What am I supposed to do with all that speed? Good question. Having access to this kind of speed on a mobile phone has limited utility in the real world for the time being. It can still definitely come in handy, however. The LG Revolution ships with a Netflix app that I’ve not yet been able to trip up a single time. I have started to stream movies while downloading giant email attachments, for example, and I couldn’t even get the Netflix app to choke for a fraction of a second. There is also a YouTube app, a link to download Bitbop, Slacker Radio, a link to download Blockbuster’s app, a link to download Rhapsody and several V Cast media apps on the device, just begging users to stream as much media as possible.

Then there’s the mobile hotspot function, of course, which supports up to eight concurrent connections while covered by 4G. Here is a test I performed yesterday evening with a MacBook Air tethered to the LG Revolution via the integrated mobile hotspot feature:

“Faster than 88% of US.” Enough said.

Of course don’t expect the mobile hotspot feature to take you very far unless you have a charger and an outlet near by. Also, I found that it sometimes took me quite some a while before I was able to move data once connected to the Revolution via Wi-Fi. Even while I could send and receive data on the phone itself, connected devices such as my laptop, a Galaxy Tab 10.1 and a BlackBerry PlayBook were unable to send or receive data until they were connected for about 90 seconds. Then, other times, I was able to connect to the Internet just fine within a few seconds of negotiating an IP address.

The Downside

Just as I would place the Optimus UI between HTC and Samsung’s competitive offerings, battery size is another area where the LG falls squarely in between HTC and Samsung — the revolution’s 1,500 mAh battery sits directly between the ThunderBolt’s 1,400 mAh battery and the DROID Charge’s 1,600 mAh offering. To the end user, this hardly matters.

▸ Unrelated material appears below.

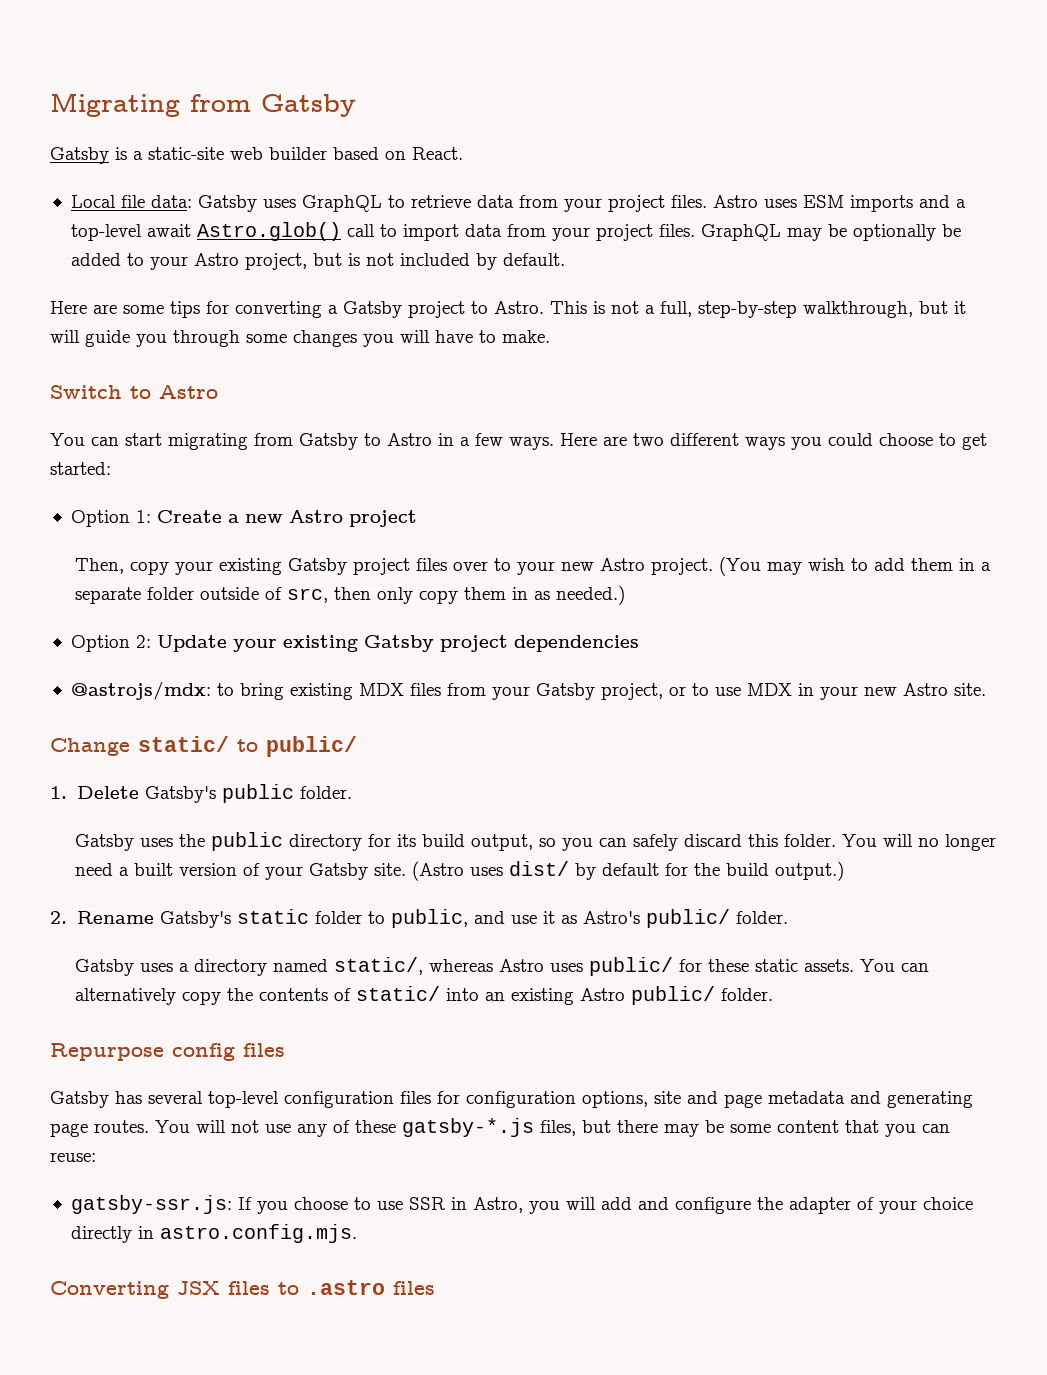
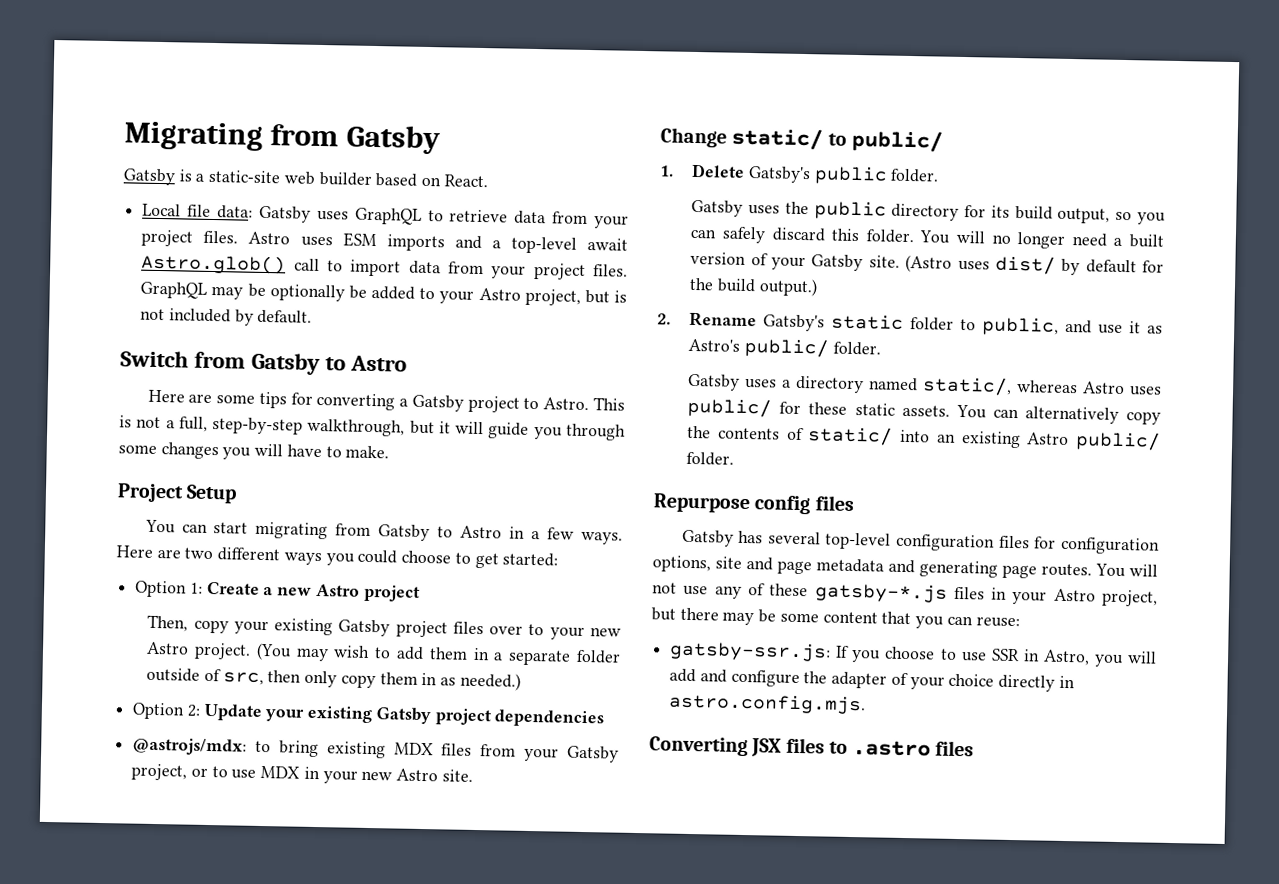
(565, 259) none -> [120,350,408,376] // Switch from Gatsby to Astro
[50,385,218,399] Switch to Astro -> [117,483,238,504] Project Setup
[540,1120,576,1136] files, -> [953,586,1158,607] files in your Astro project,

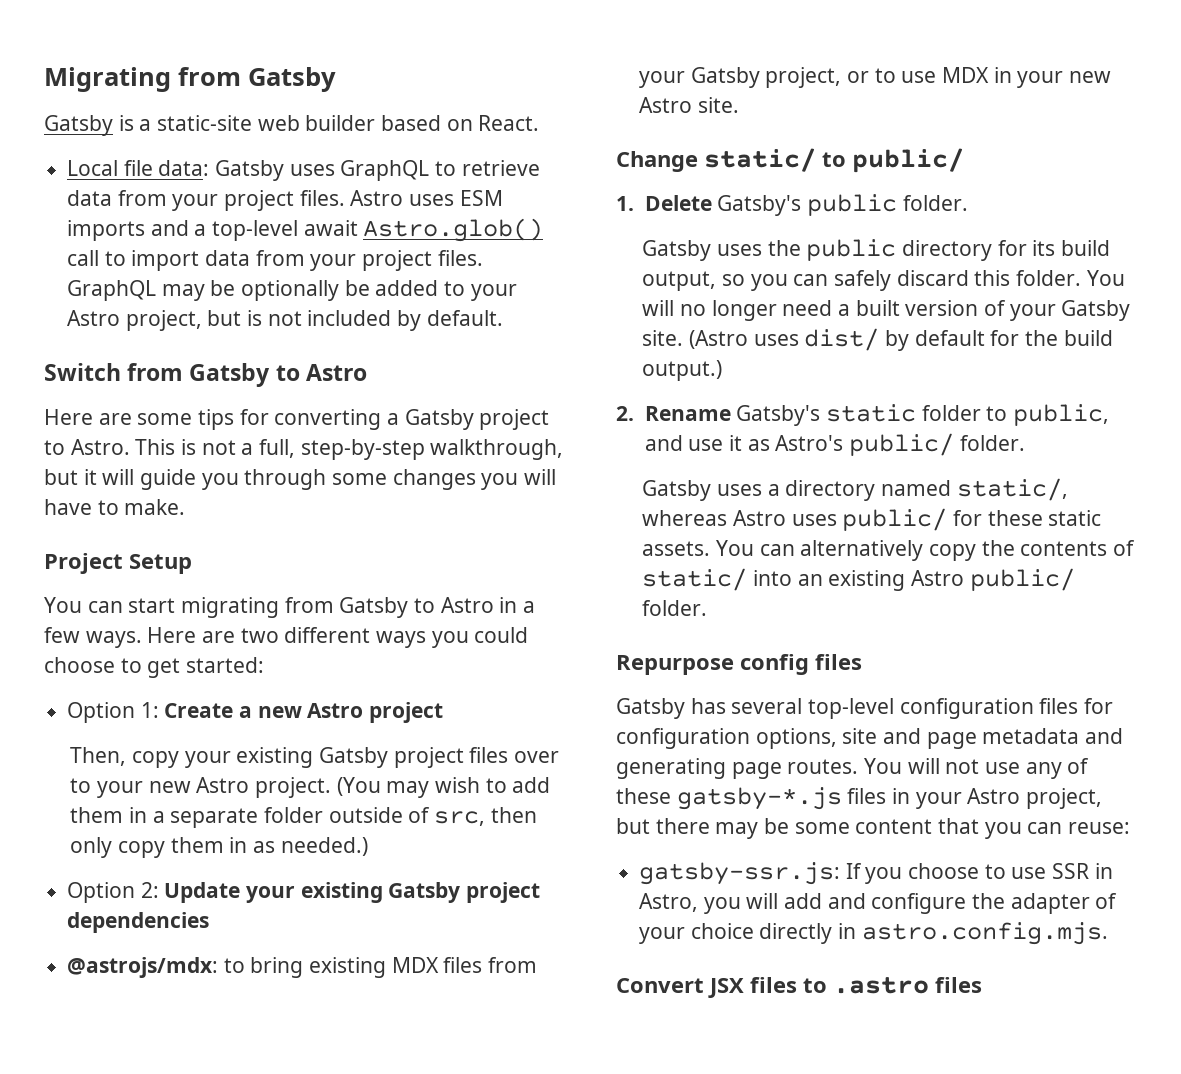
[649,736,748,757] Converting -> [616,978,704,993] Convert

What does matter, however, is a smartphone’s ability to manage battery life and perform its various functions without leaving the user worried about having his or her phone die. In this regard, the LG Revolution fails miserably.

With 4G enabled, I could barely get the Revolution to idle for a full day without running out of juice. With regular usage, the phone would cough and sputter by the early afternoon and with heavy usage, I was lucky to get a few hours out of the Revolution. In a day and age where people rely on their smartphones more than ever, this is simply unacceptable.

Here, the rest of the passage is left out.